Doula ~ I just can’t say enough about how hiring a doula was the right move. It felt great to have someone who was almost always in the room with us, giving us guidance on how our labor was going, reassuring me, praising me, encouraging me, and even just reminding me to drink water and put chap stick on my lips. It was also great just to have someone who would run and get whatever it is in the room that I needed.
My medical team ~ I’m happy with my hot doctor and his attending. I did have to turn down some interventions I did not want, but overall I think they tried really hard to respect our wishes and make the birth as natural as it could be given the circumstances.
On going without pain meds ~ So freakin’ AWESOME. Yes, the pain was intense. Yes, I screamed and cried and yelled and prayed and didn’t care who heard me. But I did it, and once I had beaten it all, the feeling was just amazing. I was an active part of my son’s birth the entire time and didn’t just have to lay there and let them remove him like I did with my daughter. Plus, the reward was that the nurses could not stop commenting on how alert my son was. They said that almost everyone takes the epidural these days, they rarely see births without pain medication, so most babies come out a little lethargic. Not my son though. When he was not breastfeeding or sleeping, he was awake and looking around at the world.

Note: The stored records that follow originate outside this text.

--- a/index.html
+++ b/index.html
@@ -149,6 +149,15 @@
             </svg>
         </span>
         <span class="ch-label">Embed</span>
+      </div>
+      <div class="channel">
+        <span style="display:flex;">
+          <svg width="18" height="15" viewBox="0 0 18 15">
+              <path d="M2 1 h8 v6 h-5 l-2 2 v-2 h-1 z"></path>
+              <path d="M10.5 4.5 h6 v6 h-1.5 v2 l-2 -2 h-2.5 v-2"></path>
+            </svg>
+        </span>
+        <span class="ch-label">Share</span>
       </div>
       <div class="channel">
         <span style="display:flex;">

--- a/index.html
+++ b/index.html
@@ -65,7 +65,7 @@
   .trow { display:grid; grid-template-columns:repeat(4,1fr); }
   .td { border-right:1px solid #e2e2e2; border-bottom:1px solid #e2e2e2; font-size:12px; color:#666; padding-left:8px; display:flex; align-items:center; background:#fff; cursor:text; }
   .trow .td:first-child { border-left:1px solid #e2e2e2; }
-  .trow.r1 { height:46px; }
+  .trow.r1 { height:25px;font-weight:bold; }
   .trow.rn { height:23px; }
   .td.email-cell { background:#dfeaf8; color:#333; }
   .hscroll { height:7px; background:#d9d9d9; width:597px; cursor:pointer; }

I also didn’t have to wait for pain meds to flush out of my system. I was walking around and feeling great that same day.
On delivering in a hospital ~ I think this was the right move for me. I’ve never been persuaded by the argument that low-risk home birth is just as safe as hospital birth. That isn’t meant to insult people who have home births; I think that option should exist, I’ll just never do it myself. A birthing center is something I seriously would have considered had it been available, but now that I’ve had two pregnancies that teetered towards pre-eclampsia at the very end, I think I will just stick to a hospital delivery if I ever have a third child. Birthing in the hospital did mean having to turn down interventions that I did not want, but with the right care team, it can be done.

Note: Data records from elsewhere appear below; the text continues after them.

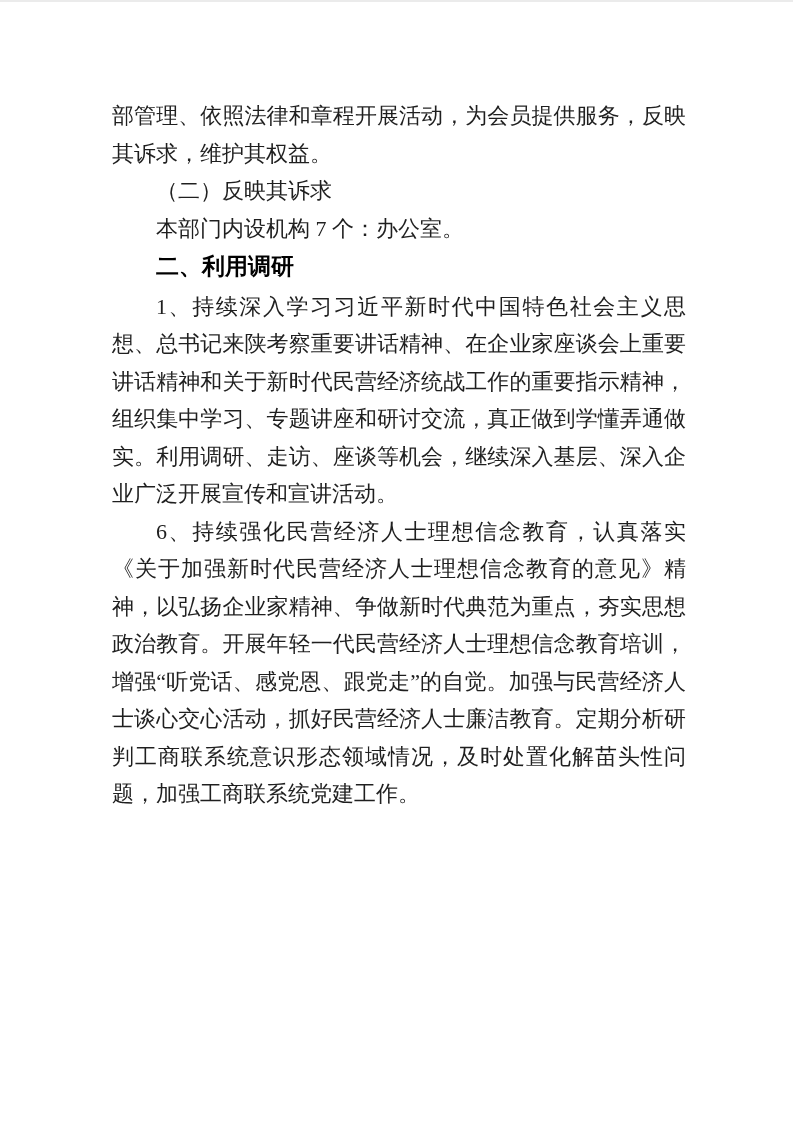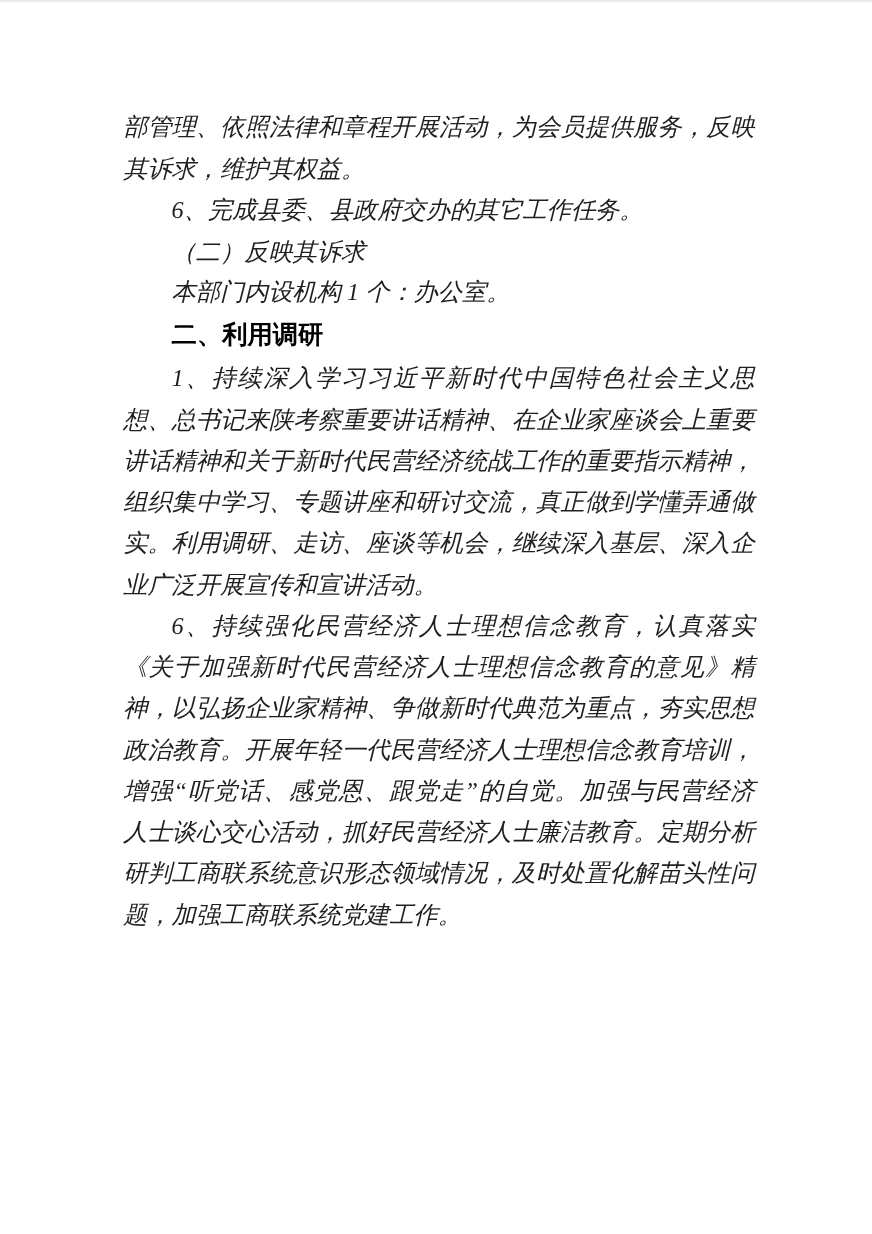--- a/index.html
+++ b/index.html
@@ -39,7 +39,6 @@
     text-align: justify;
     text-indent: 44px;
     word-break: break-all;
-    font-style: italic;
   }
   .para.no-indent {
     text-indent: 0;

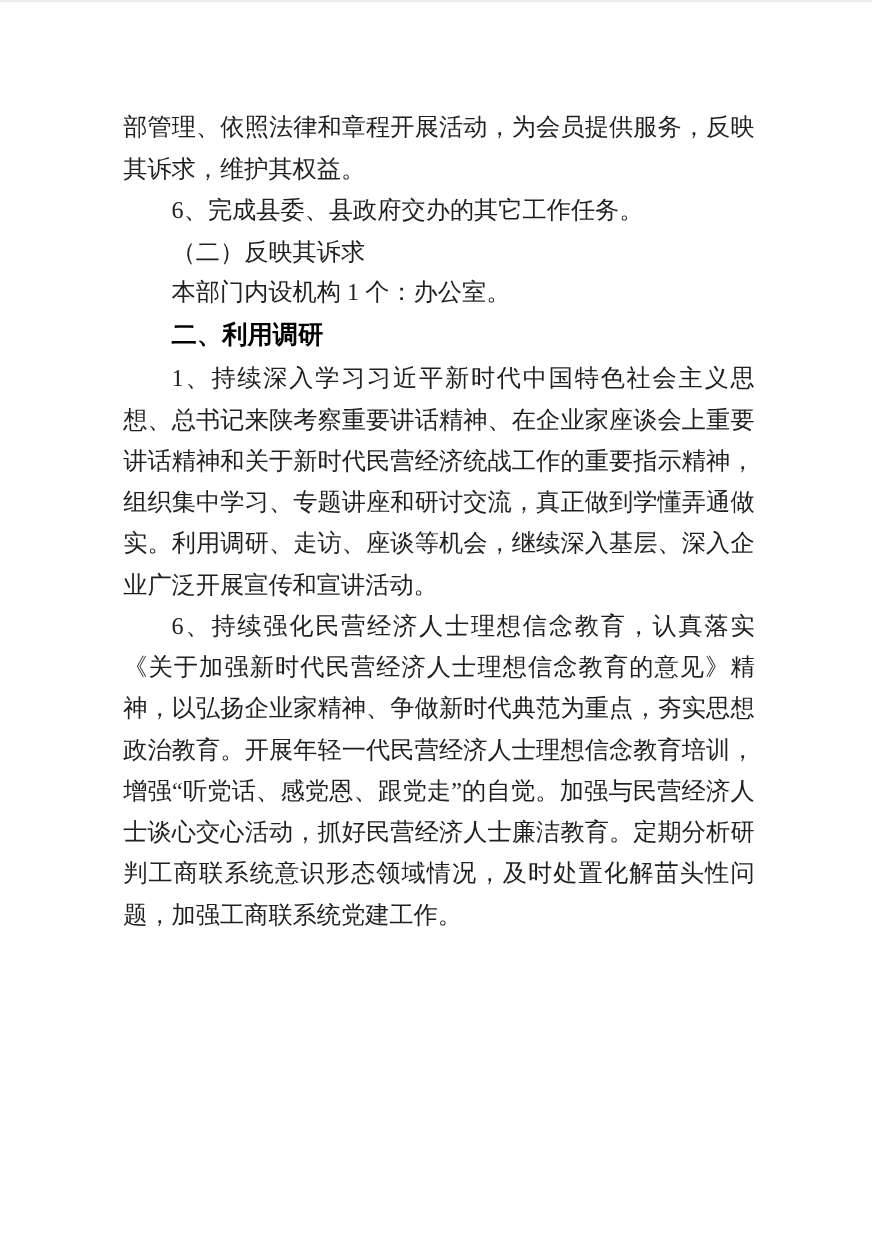--- a/index.html
+++ b/index.html
@@ -60,7 +60,6 @@
   <div class="scan-edge"></div>
   <div class="text-column">
     <p class="para no-indent">部管理、依照法律和章程开展活动，为会员提供服务，反映其诉求，维护其权益。</p>
-    <p class="para">6、完成县委、县政府交办的其它工作任务。</p>
     <p class="para">（二）反映其诉求</p>
     <p class="para">本部门内设机构 1 个：办公室。</p>
     <h2 class="heading">二、利用调研</h2>

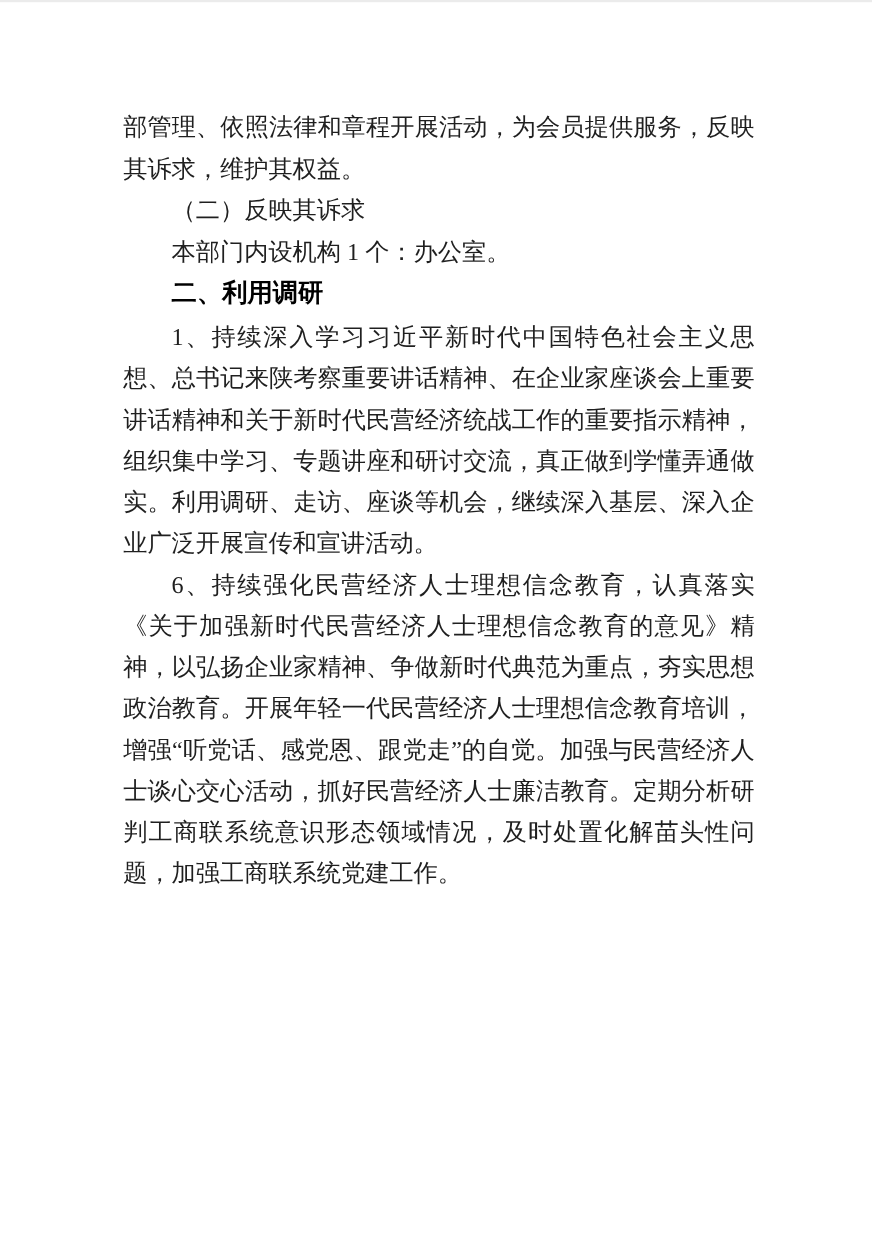--- a/index.html
+++ b/index.html
@@ -61,7 +61,7 @@
   <div class="text-column">
     <p class="para no-indent">部管理、依照法律和章程开展活动，为会员提供服务，反映其诉求，维护其权益。</p>
     <p class="para">（二）反映其诉求</p>
-    <p class="para">本部门内设机构 1 个：办公室。</p>
+    <p class="para">本部门内设机构 7 个：办公室。</p>
     <h2 class="heading">二、利用调研</h2>
     <p class="para">1、持续深入学习习近平新时代中国特色社会主义思想、总书记来陕考察重要讲话精神、在企业家座谈会上重要讲话精神和关于新时代民营经济统战工作的重要指示精神，组织集中学习、专题讲座和研讨交流，真正做到学懂弄通做实。利用调研、走访、座谈等机会，继续深入基层、深入企业广泛开展宣传和宣讲活动。</p>
     <p class="para">6、持续强化民营经济人士理想信念教育，认真落实《关于加强新时代民营经济人士理想信念教育的意见》精神，以弘扬企业家精神、争做新时代典范为重点，夯实思想政治教育。开展年轻一代民营经济人士理想信念教育培训，增强“听党话、感党恩、跟党走”的自觉。加强与民营经济人士谈心交心活动，抓好民营经济人士廉洁教育。定期分析研判工商联系统意识形态领域情况，及时处置化解苗头性问题，加强工商联系统党建工作。</p>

In the end, I feel fantastic about how this birth went. I don’t look back on it with regret and dread like I do my daughter’s birth. It was a better birth in almost every way imaginable, and now I have a healthy son* to show for it.
* My son might actually have an issue with his skull called craniosynostosis. His fontanelles are there, but they’re tiny, so the next step is an ultrasound on his skull to learn more. All I really know so far is that, if he has it, it will probably mean some major skull surgery, but it’s treatable. None of that would have been caused by the pregnancy or birth though, and if he has it, it is not effecting him for right now, so I am trying not to worry about it until we know more. Having seen so many other women lose their babies over the course of the past 9 months, for now, I’m just so grateful to have him at all.